Onder centrale banken en toezichthouders bestaat mede door dit soort analyses steeds
meer overeenstemming over de relevantie van klimaatrisico’s voor de financiële stabiliteit.
Zo heeft het Network for Greening the Financial System (NGFS) onlangs benadrukt dat
klimaatrisico’s een belangrijke oorzaak van financiële risico’s vormen. Centrale banken
en toezichthouders hebben volgens het NGFS dan ook tot taak om de weerbaarheid van
de financiële sector tegen deze risico’s te versterken. Het NGFS doet hiertoe een
aantal concrete aanbevelingen. Zo moeten toezichthouders klimaatrisico’s integreren
in het toezicht en kunnen centrale banken duurzaamheidscriteria hanteren in hun eigen
beleggingsportefeuilles. Daarnaast roept het NGFS op de verslaggeving van klimaatrelevante
factoren door bedrijven te verbeteren en meer inzicht te geven in de duurzaamheidsaspecten
en -risico’s van verschillende economische activiteiten.

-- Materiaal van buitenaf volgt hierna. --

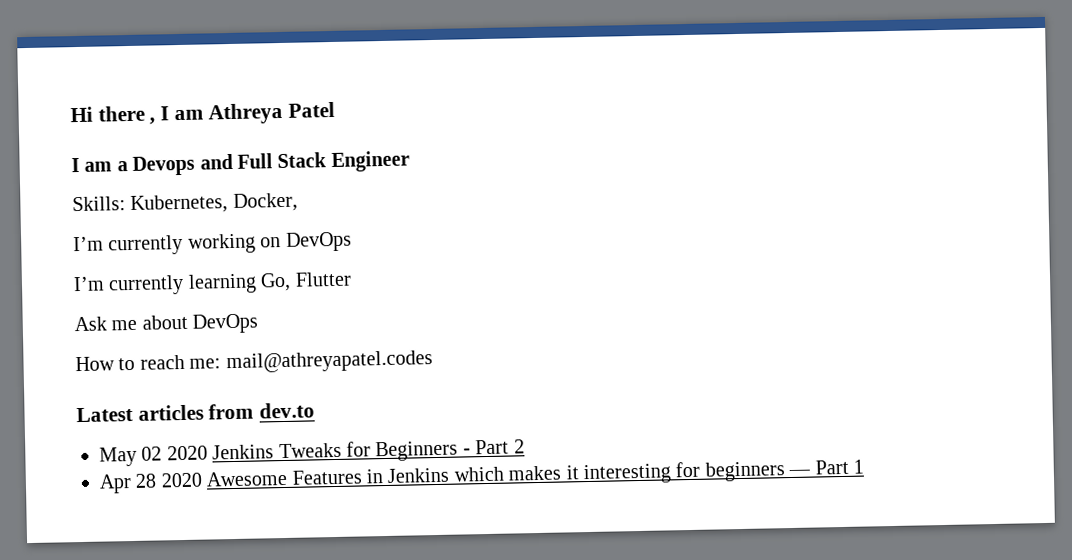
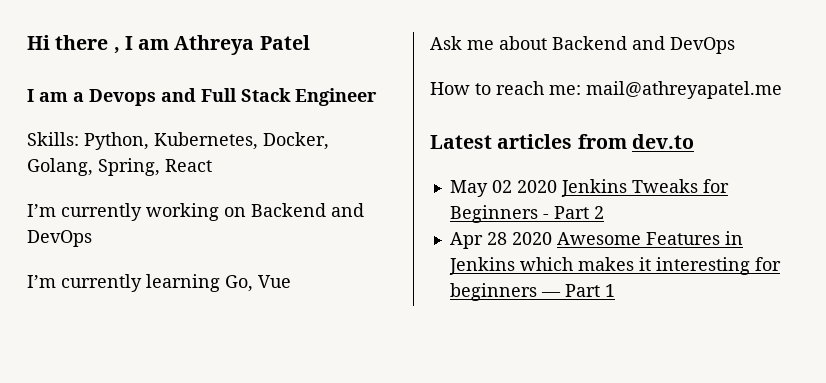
(126, 204) none -> [84,132,149,150] Python,
(298, 202) none -> [27,158,212,176] Golang, Spring, React
(282, 242) none -> [251,203,364,217] Backend and
[294,271,352,287] Flutter -> [258,275,291,288] Vue
(188, 322) none -> [552,36,665,50] Backend and
[225,350,433,374] mail@athreyapatel.codes -> [586,81,782,99] mail@athreyapatel.me

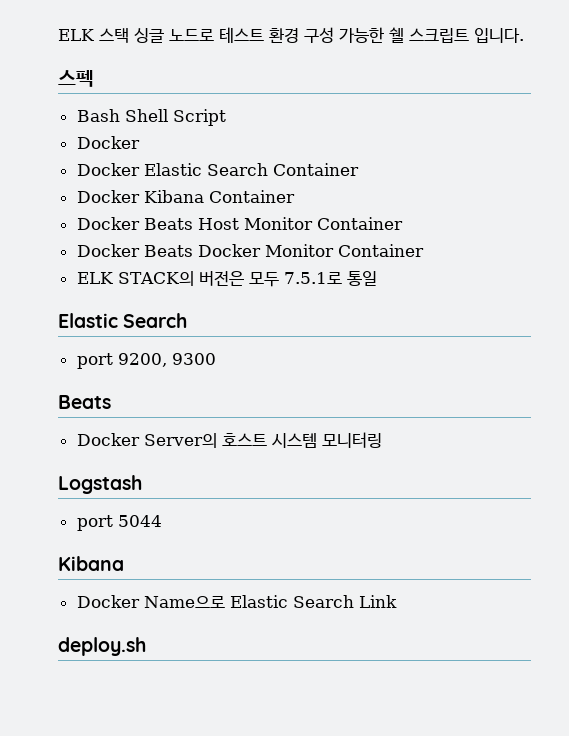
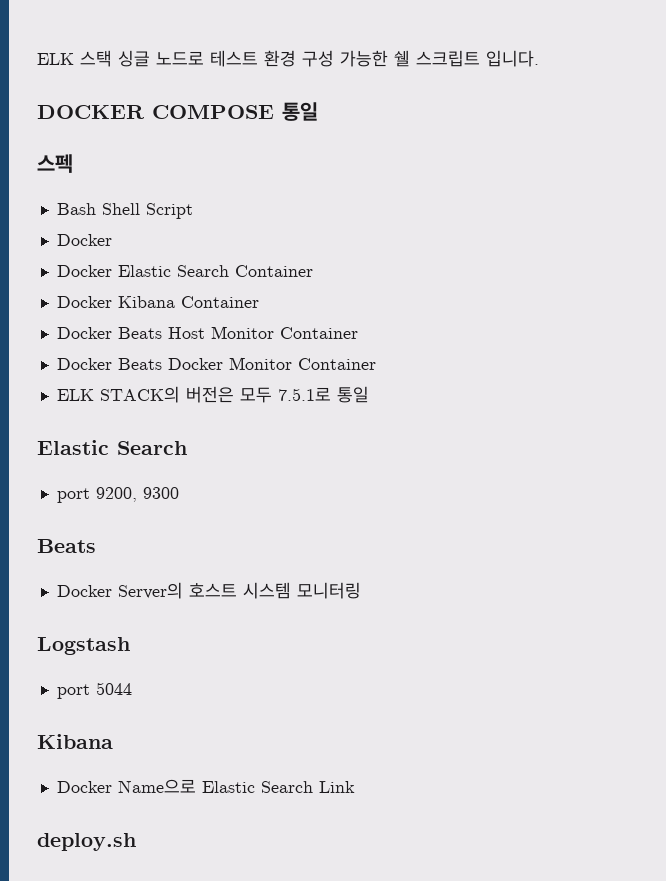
(524, 35) none -> [37,102,318,121] // DOCKER COMPOSE 통일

Het FSC onderschrijft de relevantie van klimaatrisico’s voor de financiële sector
en verwelkomt de aanbevelingen van het NGFS. De leden van het comité geven hier vanuit
hun eigen mandaat op uiteenlopende manieren opvolging aan, en zullen dat de komende
jaren blijven doen. DNB integreert klimaat- en energietransitierisico’s in het toezicht
op financiële instellingen en heeft onlangs, als onderdeel van haar maatschappelijk
verantwoord beleggingsbeleid, de Principles for Responsible Investment (PRI) van de
Verenigde Naties ondertekend. De AFM bevordert het functioneren van markten voor «groene»
financiële producten, bijvoorbeeld door het tegengaan van greenwashing – het aanbieden van producten die ten onrechte het label «groen» hebben. Ook beoordeelt
de AFM de rapportage van niet-financiële informatie in de verslaggeving van bedrijven.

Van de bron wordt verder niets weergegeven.